Determine cervical dilation by estimating the average diameter of the internal cervical os. Sweep the examining finger from the cervical margin on one side across the cervical os to the opposite margin. Express the diameter in centimeters. Ten centimeters constitutes full cervical dilation. A diameter of less than 6 cm can be measured directly. A cervix that accommodates one index finger is 1 cm, and one that accommodates two fingers is dilated approximately 3 cm. For a diameter greater than 6 cm, it is frequently easier to determine the width of the remaining cervical rim and subtract twice that measurement from 10 cm. For example, if a 1-cm rim is felt, dilation is 8 cm.

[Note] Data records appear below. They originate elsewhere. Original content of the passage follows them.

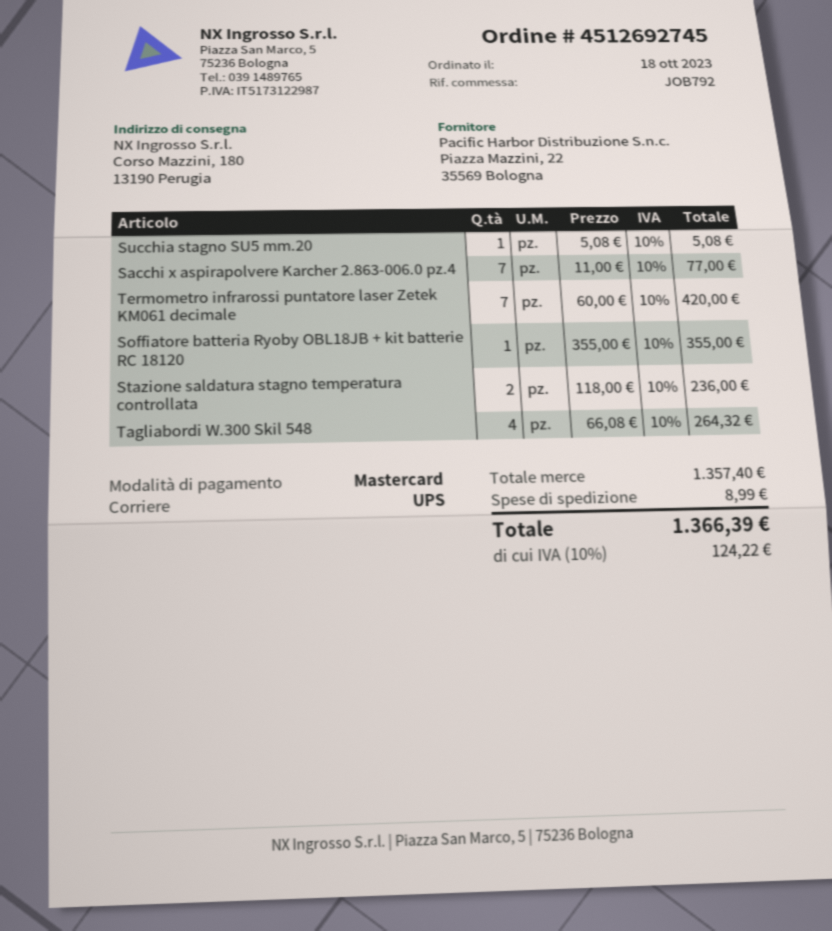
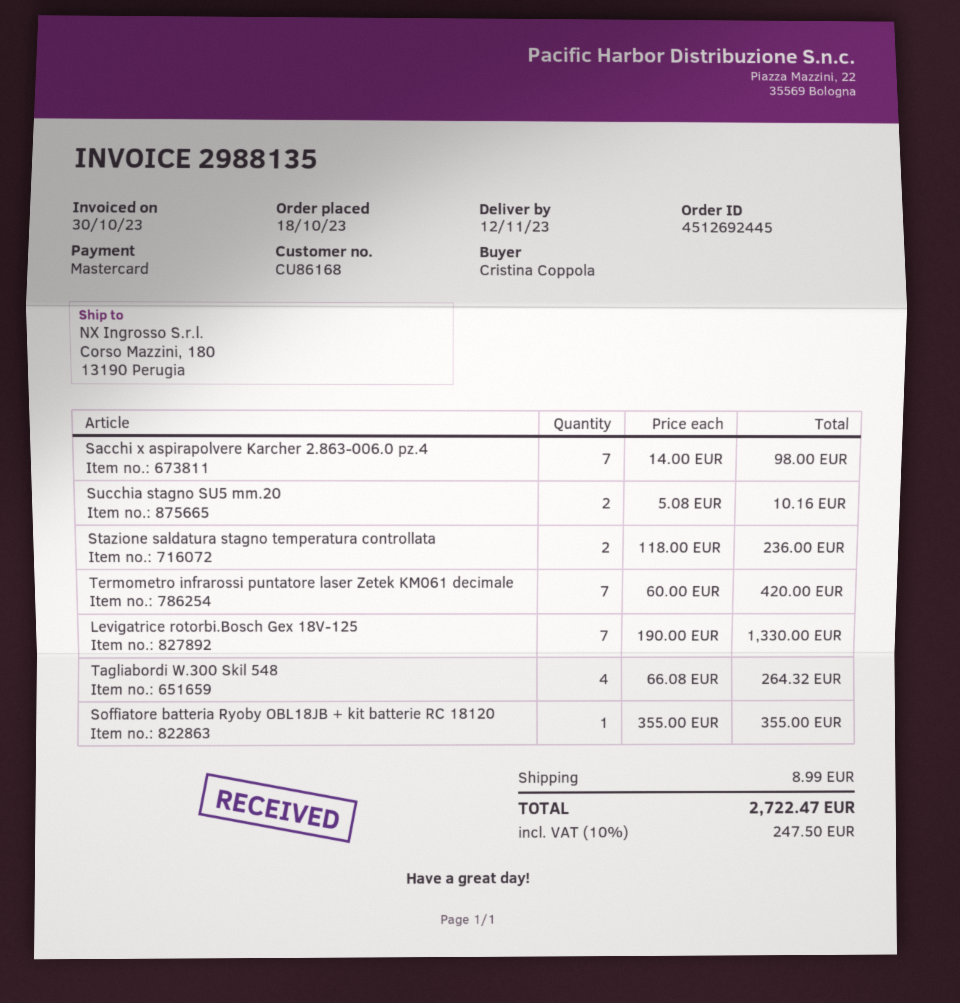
order number: 4512692745 -> 4512692445
Succhia stagno SU5 mm.20: 1 x 5.08 = 5.08 -> 2 x 5.08 = 10.16
Sacchi x aspirapolvere Karcher 2.863-006.0 pz.4: 7 x 11.00 = 77.00 -> 7 x 14.00 = 98.00
Levigatrice rotorbi.Bosch Gex 18V-125: none -> 7 x 190.00 = 1330.00
tax: 10% = 124.22 -> 10% = 247.50
total: 1366.39 -> 2722.47

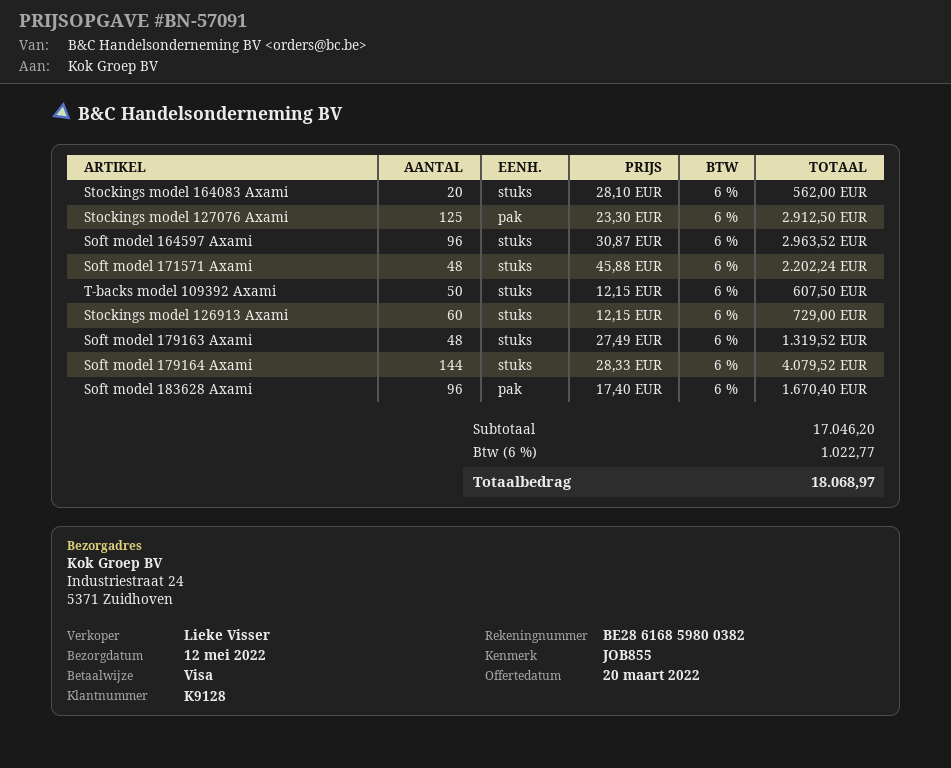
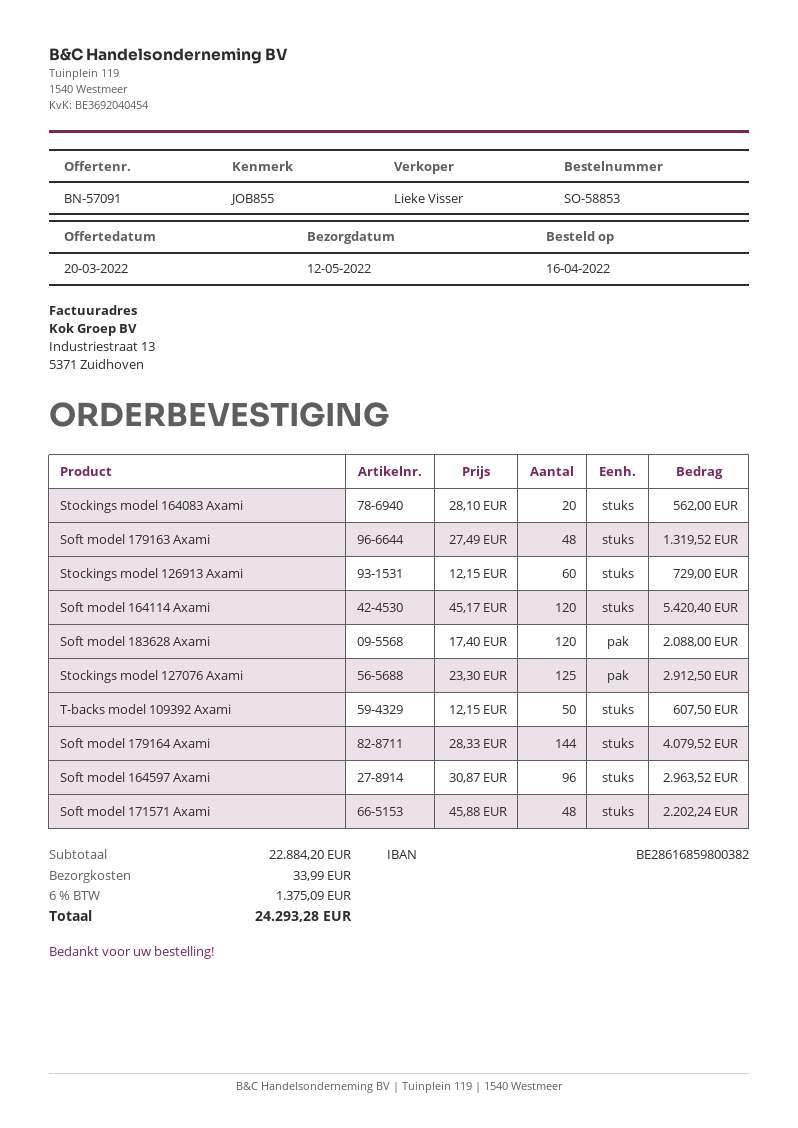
Soft model 183628 Axami: 96 x 17.40 = 1670.40 -> 120 x 17.40 = 2088.00
Soft model 164114 Axami: none -> 120 x 45.17 = 5420.40
subtotal: 17046.20 -> 22884.20
shipping: none -> 33.99
tax: 6% = 1022.77 -> 6% = 1375.09
total: 18068.97 -> 24293.28

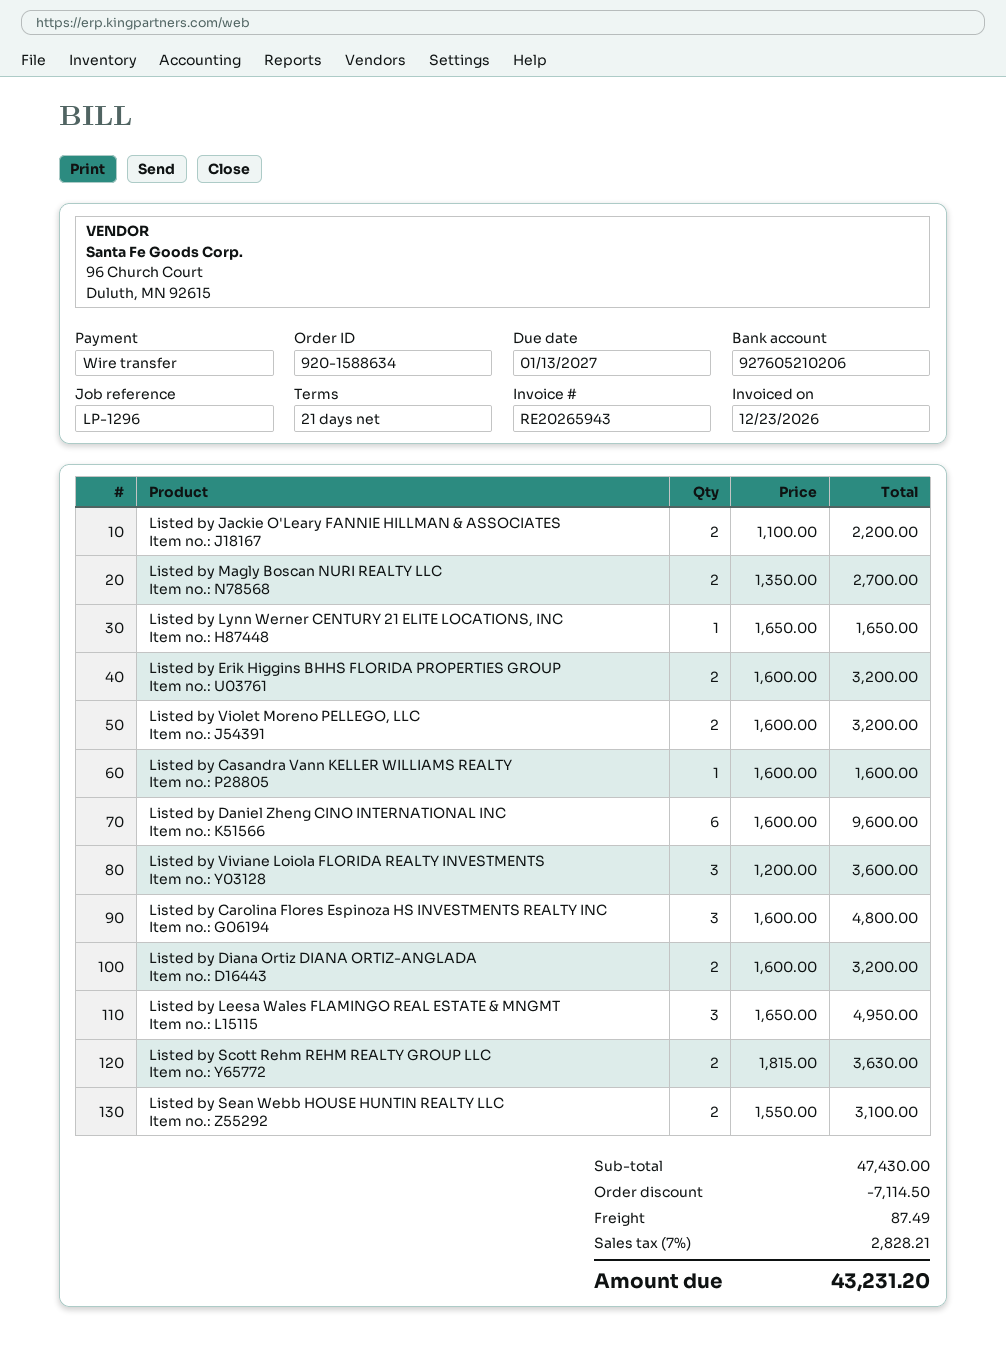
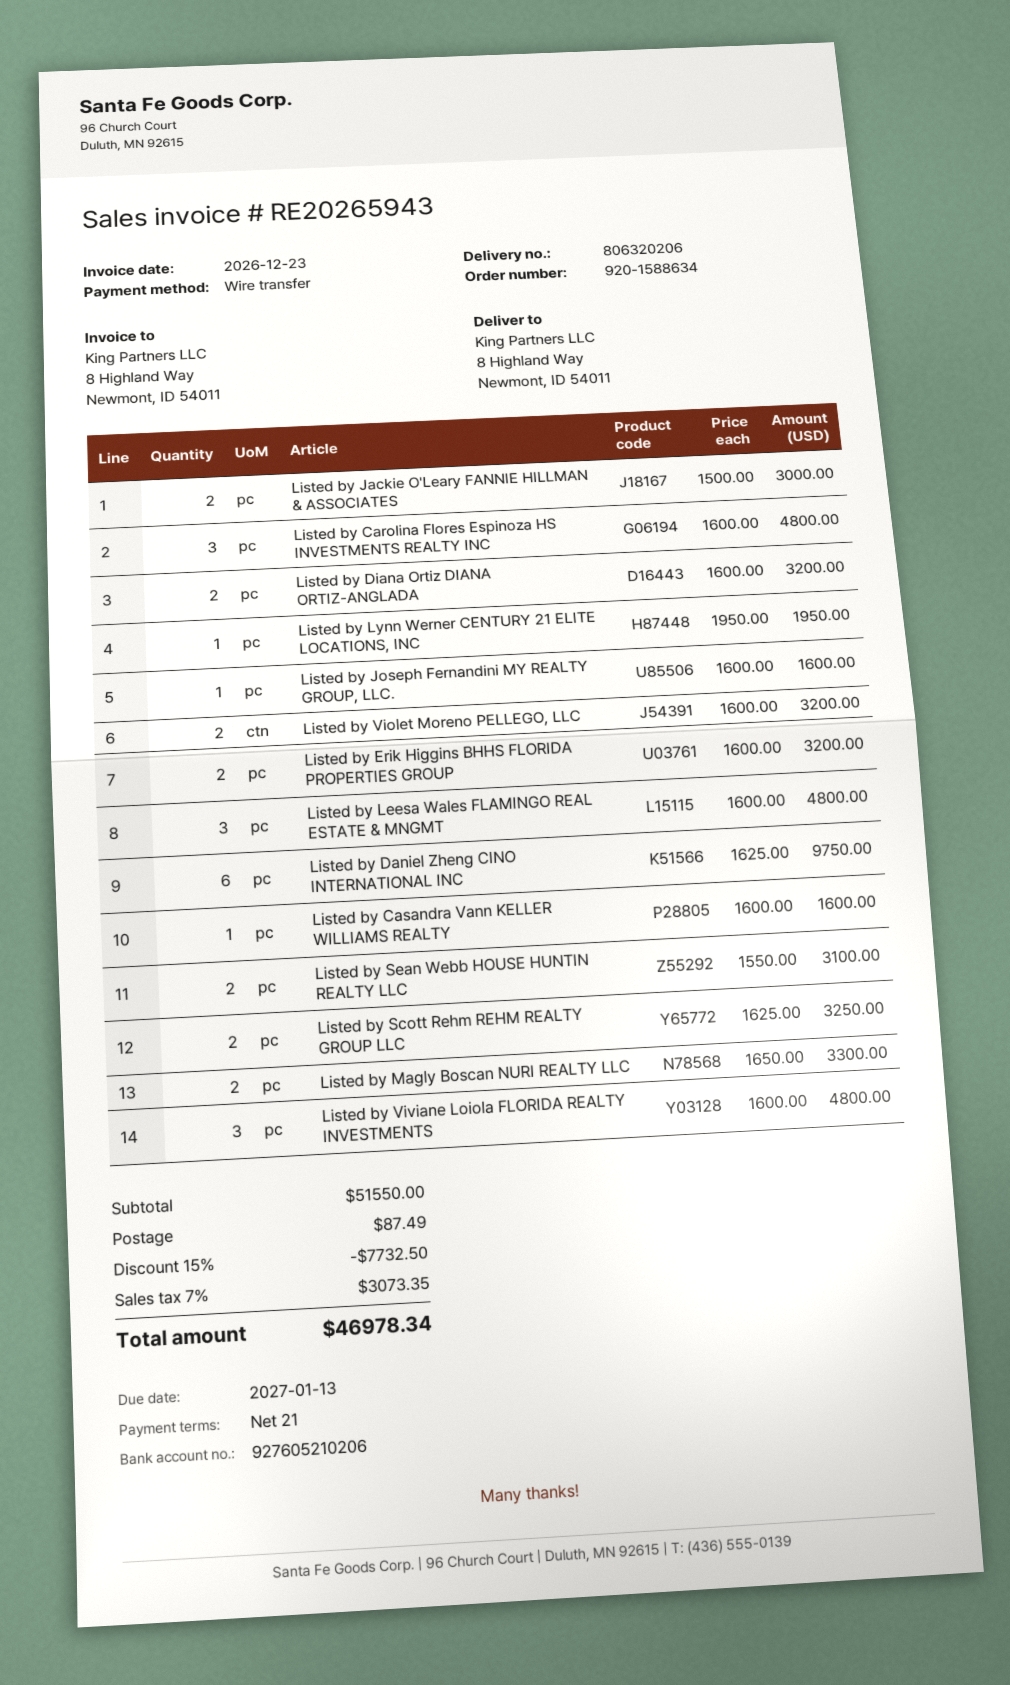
Listed by Jackie O'Leary FANNIE HILLMAN & ASSOCIATES: 2 x 1100.00 = 2200.00 -> 2 x 1500.00 = 3000.00
Listed by Magly Boscan NURI REALTY LLC: 2 x 1350.00 = 2700.00 -> 2 x 1650.00 = 3300.00
Listed by Lynn Werner CENTURY 21 ELITE LOCATIONS, INC: 1 x 1650.00 = 1650.00 -> 1 x 1950.00 = 1950.00
Listed by Daniel Zheng CINO INTERNATIONAL INC: 6 x 1600.00 = 9600.00 -> 6 x 1625.00 = 9750.00
Listed by Viviane Loiola FLORIDA REALTY INVESTMENTS: 3 x 1200.00 = 3600.00 -> 3 x 1600.00 = 4800.00
Listed by Leesa Wales FLAMINGO REAL ESTATE & MNGMT: 3 x 1650.00 = 4950.00 -> 3 x 1600.00 = 4800.00
Listed by Scott Rehm REHM REALTY GROUP LLC: 2 x 1815.00 = 3630.00 -> 2 x 1625.00 = 3250.00
Listed by Joseph Fernandini MY REALTY GROUP, LLC.: none -> 1 x 1600.00 = 1600.00
subtotal: 47430.00 -> 51550.00
discount: 7114.50 -> 7732.50
tax: 7% = 2828.21 -> 7% = 3073.35
total: 43231.20 -> 46978.34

Station refers to the level of the presenting fetal part in the birth canal relative to the ischial spines, which lie halfway between the pelvic inlet and the pelvic outlet ( Fig. 56.7 ). Zero station is used to denote that the presenting part is at the level of the ischial spines. When the presenting part lies above the spines, the distance, estimated in centimeters ranging from 1 to 5, is stated in negative figures (−5, −4, −3, −2, −1). Below the ischial spines, the presenting fetal part passes +1, +2, +3, +4, and +5 stations to delivery. This measurement is made by simple palpation. The ischial spines can be palpated at roughly the 8 and 4 o'clock positions on the vaginal examination.
Three maneuvers are used to determine fetal presentation and position. First, introduce two fingers into the vagina and advance them to the presenting part to differentiate face, vertex, and breech presentations. In vertex presentations, move your fingers up behind the symphysis pubis and then sweep them posteriorly over the fetal head toward the maternal sacrum to identify the course of the sagittal suture. Define the positions of the two fontanelles, which are located at opposite ends of the sagittal sutures, by palpation. The anterior fontanel is diamond shaped; the posterior fontanel is triangular. In breech presentations, the fetal sacrum is the point of reference, whereas in face presentations the fetal chin is used.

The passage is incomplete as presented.